L’euro est vraiment une monnaie bizarre : certainement pour la première fois dans l’histoire monétaire, voici UNE monnaie qui est gérée par PLUSIEURS banques centrales ! Car la création de la Banque centrale européenne (BCE) ne s’est pas accompagnée de la disparition des banques centrales nationales, ou de leur transformation en filiales régionales, elle s’y est superposée. L’ensemble forme le Système européen de banques centrales (SEBC). D’ailleurs ce sont les banques nationales de la zone euro qui sont actionnaires de la BCE. Bien sûr, la BCE pilote la politique monétaire, mais chaque banque centrale dispose d’une certaine autonomie.
La BCE peut soutenir directement les banques européennes en difficulté, on l’a vu par exemple avec les deux prêts géants de 500 milliards d’euros chacun en décembre 2011 et février 2012 (les LTRO). Mais les banques centrales des différents pays peuvent également aider leurs banques, avec leurs propres critères… Et si une banque centrale refinance une banque commerciale en acceptant en contrepartie des actifs qui ne valent rien, cela signifie qu’elle fait tourner la planche à billets ! Une telle opération se fait avec l’accord de la BCE, mais c’est tout de même inquiétant.
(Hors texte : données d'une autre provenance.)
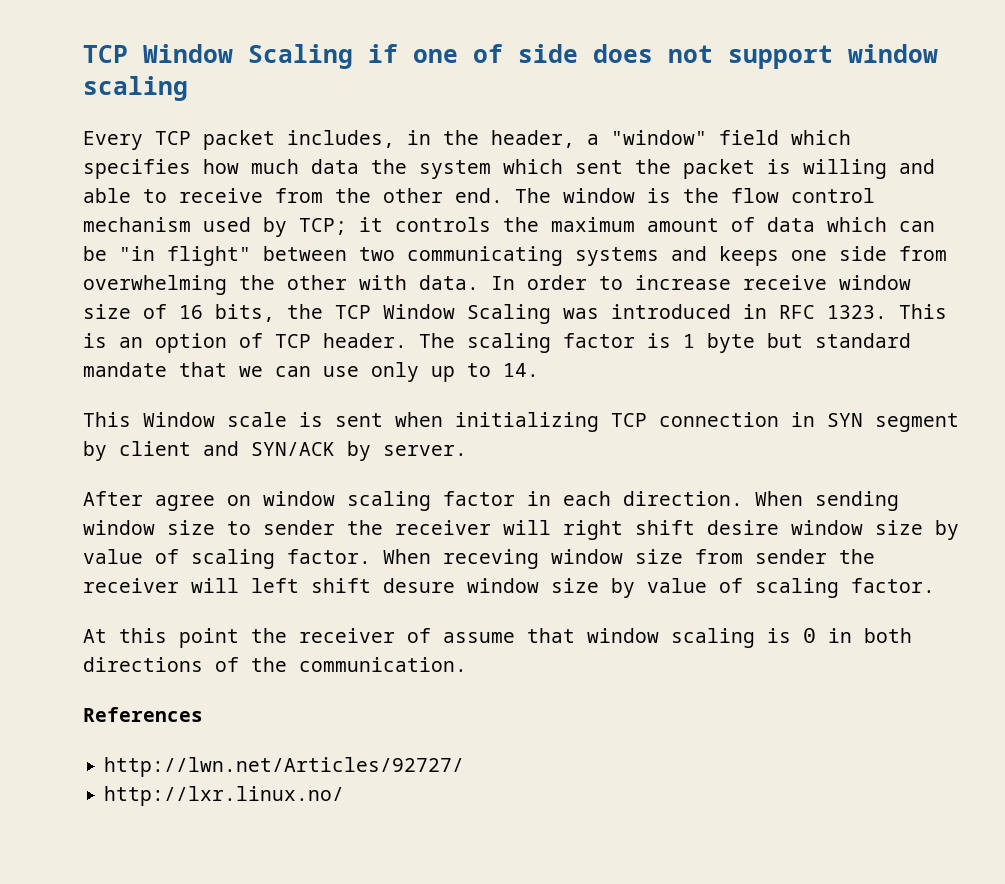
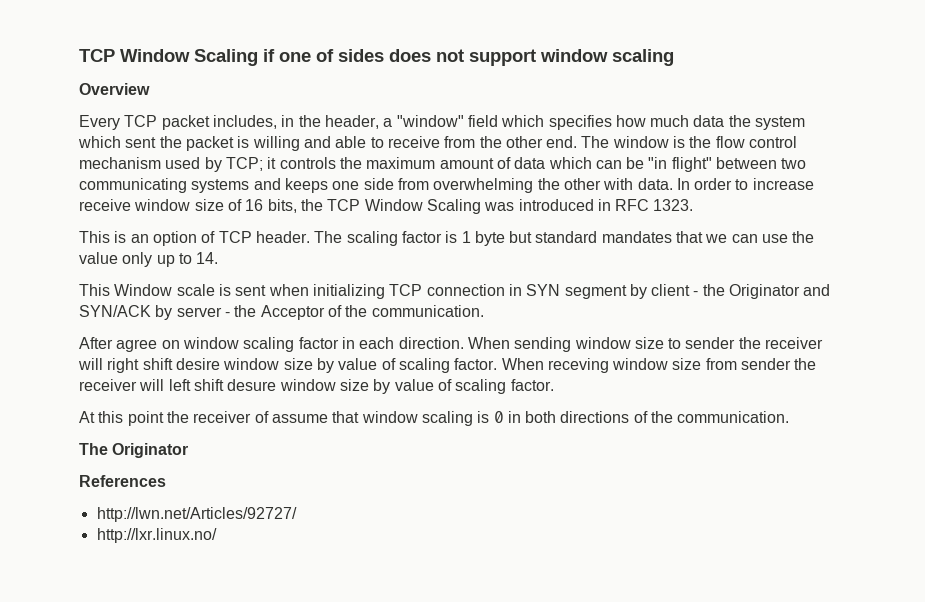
- TCP Window Scaling if one of side does not support window scaling
+ TCP Window Scaling if one of sides does not support window scaling
+ Overview
- In order to increase receive window size of 16 bits, the TCP Window Scaling was introduced in RFC 1323. This is an option of TCP header.
+ In order to increase receive window size of 16 bits, the TCP Window Scaling was introduced in RFC 1323.
+ This is an option of TCP header.
- The scaling factor is 1 byte but standard mandate that we can use only up to 14.
+ The scaling factor is 1 byte but standard mandates that we can use the value only up to 14.
- This Window scale is sent when initializing TCP connection in SYN segment by client and SYN/ACK by server.
+ This Window scale is sent when initializing TCP connection in SYN segment by client - the Originator and SYN/ACK by server - the Acceptor of the communication.
+ The Originator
Cette autonomie des banques centrales nationales commence à se voir et à poser problème. Depuis quelques semaines, la presse allemande accuse la Banque de France de soutenir indument les banques françaises, avec l’accord tacite de Mario Draghi. Les STEP (Short-Term European Paper), qui sont un outil de refinancement, pèsent 445 milliards d’euros au niveau européen, mais plus de la moitié concerne la France ! Selon les Deutsche Wirtschafts Nachrichten, "il se développe en France, sous les radars, une gigantesque bulle financière". Selon le journal français La Tribune, "on sait que la BCE avait fait état, sans jamais révéler son nom, du fait qu'une grande banque française était au bord de la faillite en raison de sa trop forte exposition au risque."
Et on ne parle ici que de la France. Qui sait ce qui se passe vraiment dans les arrière-cuisines des banques nationales de Grèce, du Portugal, d’Espagne, d’Italie, etc. ? Et même de l’Allemagne, très réticente face à la supervision bancaire européenne que veut mettre en place la BCE ? Que cela concerne le refinancement, le contrôle des risques ou le respect de la légalité, chaque banque centrale agit à sa façon, avec ses petits arrangements et ses secrets. Ce sont autant de bombes à retardement qui grossissent au fur et à mesure que la crise bancaire s’amplifie.
En voulant respecter les susceptibilités de chaque pays, en voulant maintenir la fiction d’une banque centrale "nationale" malgré la mise en place de la monnaie unique, les promoteurs de l’euro ont créé un risque systémique interne explosif.